Lemma 5.1: The adjacency matrix $A^{\prime }=S^T\left(A+I\right)S$ defines a pooled graph, where the nodes corresponding to clusters encoded by $S$ are connected if and only if there is a common edge (including self-loops) between them. Proof: Let $L=\text{AS}$. Then, $A_{ij}^{\prime }={\displaystyle {\sum }_k^N{S}_{ik}^T{L}_{kj}}=0$ if and only if $S_{ik}^T=0$ (node k does not belong to cluster i) or $L_{kj}=0$ (node k is not connected to any node belonging to cluster j), for all k. Therefore, $A_{ij}^{\prime }\ne 0$ if and only if there exists a node k such that k belongs to cluster i and k is connected to a node from cluster j. Due to the added self-loops, $A_{ij}^{\prime }\ne 0$ also holds if there is a node k belonging to both clusters.

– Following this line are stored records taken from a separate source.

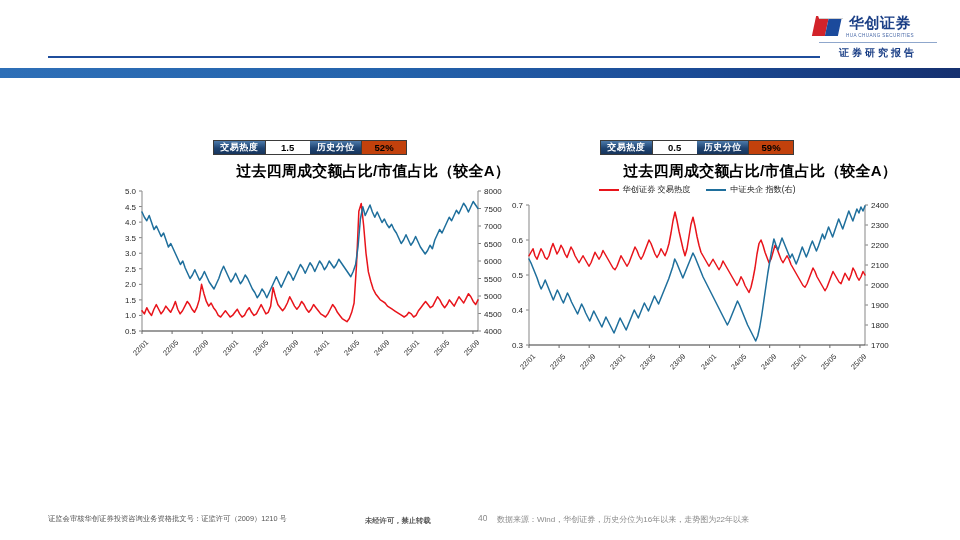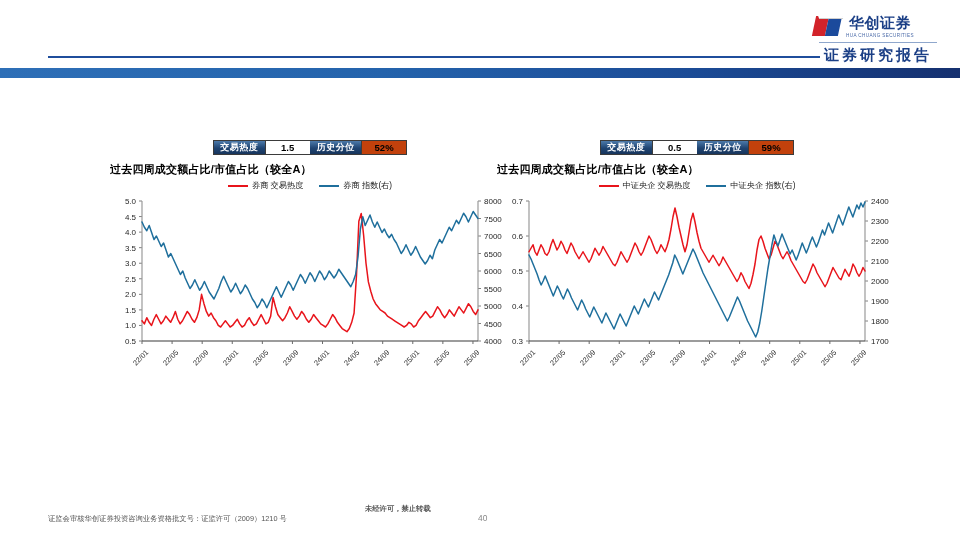"证券研究报告" .brand-sub { font-size: 15px -> 10px }
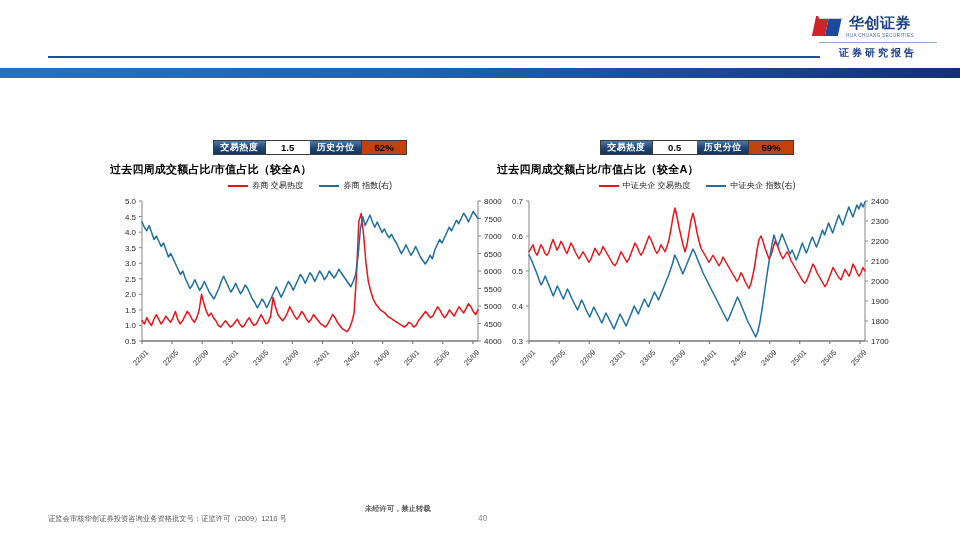"过去四周成交额占比/市值占比（较全A）" .chart-title { font-size: 11px -> 15px; text-align: left -> right }
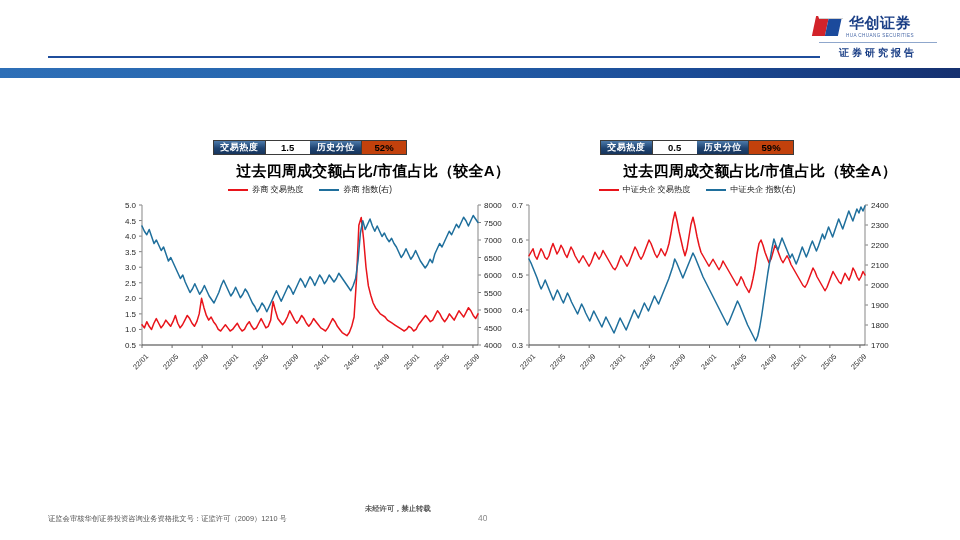"券商 交易热度" div.legend { html: <div> <span> <span></span> <span>券商 交易热度</span> </span> <span> <span></span> <span>券商 指数(右)</span> </span> </div> -> none }
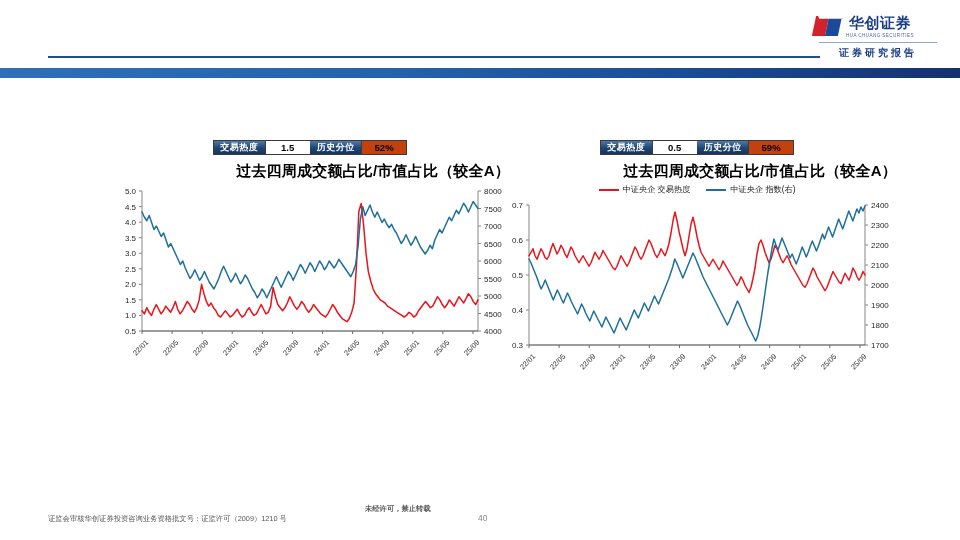"中证央企 交易热度" span { text: 中证央企 -> 华创证券 }
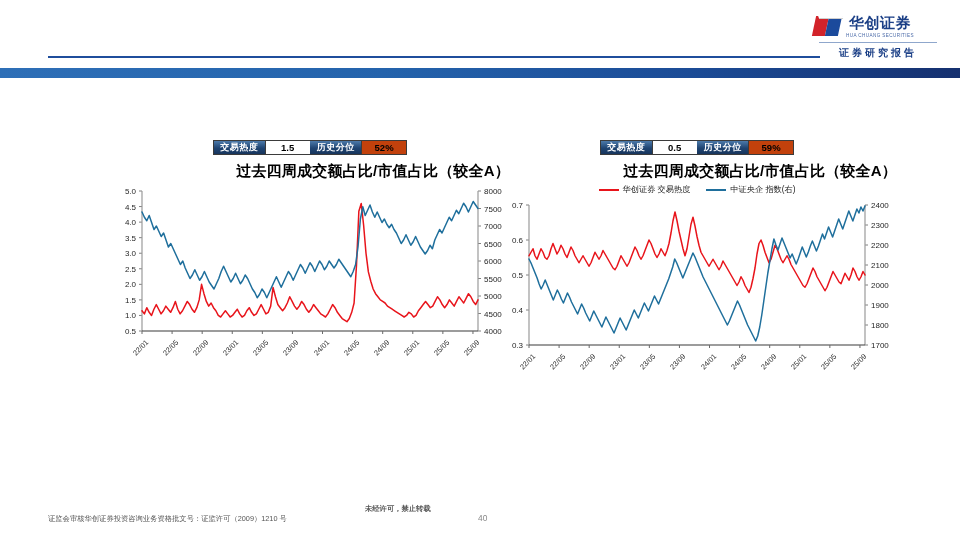"未经许可，禁止转载" .foot-mid { top: 4px -> 16px }
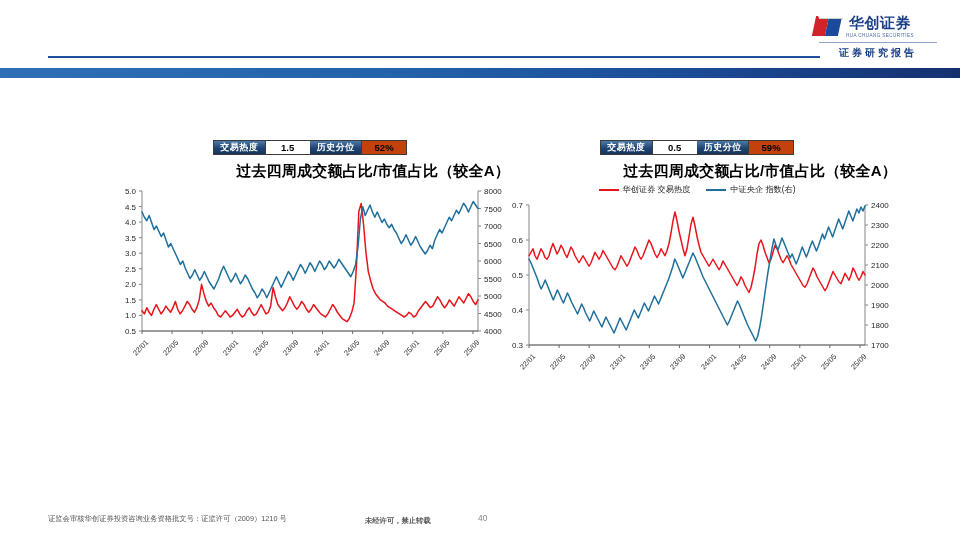"数据来源：Wind，华创证券，历史分位为16年以来，走势图为22年以来" div.foot-src { html: none -> <div>数据来源：Wind，华创证券，历史分位为16年以来，走势图为22年以来</div> }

Proposition 5.2:$\text{GM}\left(f,\mathcal{U}\right)$ generalizes approaches based on soft-cluster assignments. Proof: Let $s:V\to {△}_{K-1}$ be a soft cluster assignment function that maps the vertices to the $\left(K-1\right)$-dimensional unit simplex. We denote by $s_k\left(v\right)$ the probability that vertex v belongs to cluster $k\le K$ and ${\displaystyle {\sum }_k^K{s}_k\left(v\right)}=1$. This function can be completely specified by a cluster assignment matrix $S\in {ℝ}^{N\times K}$ with $S_{ik}=s_k\left(i\right)$. This is the soft cluster assignment matrix computed by algorithms like minCut and DiffPool. Let $\mathcal{U}={\left\{U_i\right\}}_{i\le K}$ with $U_i=\left\{x\in {△}_{K-1}x={\displaystyle {\sum }_j{\lambda }_j{u}_j,{\displaystyle {\sum }_j{\lambda }_j=1 \text{and }{\lambda }_i}}\rangle 0\right\}$ be an open cover of ${△}_{K-1}$. Then consider an instance of $\text{GM}$ where everything is assigned to a single cluster (i.e. same as no clustering). Clearly, there is a one-to-one correspondence between the vertices of $\text{GM}\left(s,\mathcal{U}\right)$ and the soft clusters. By Remark 1, the nodes corresponding to the clusters are connected only if the clusters share at least one node or at least one edge. Then, by Lemma 5.1 the adjacency between the nodes of $\text{GM}\left(s,\mathcal{U}\right)$ are the same as those described by $A^{\prime }=S^T\left(A+I\right)S$. Thus, the two pooled graphs are isomorphic. We hope that this result will enable theoreticians to study pooling operators through the topological and statistical properties of Mapper (Dey et al., 2017; Carriere et al., 2018; Carrière and Oudot, 2018). At the same time, we encourage practitioners to take advantage of it and design new pooling methods in terms of a well-chosen lens function f and cover $\mathcal{U}$ for its image. To illustrate this idea and showcase the benefits of this new perspective over graph pooling methods, we introduce two Mapper-based operators.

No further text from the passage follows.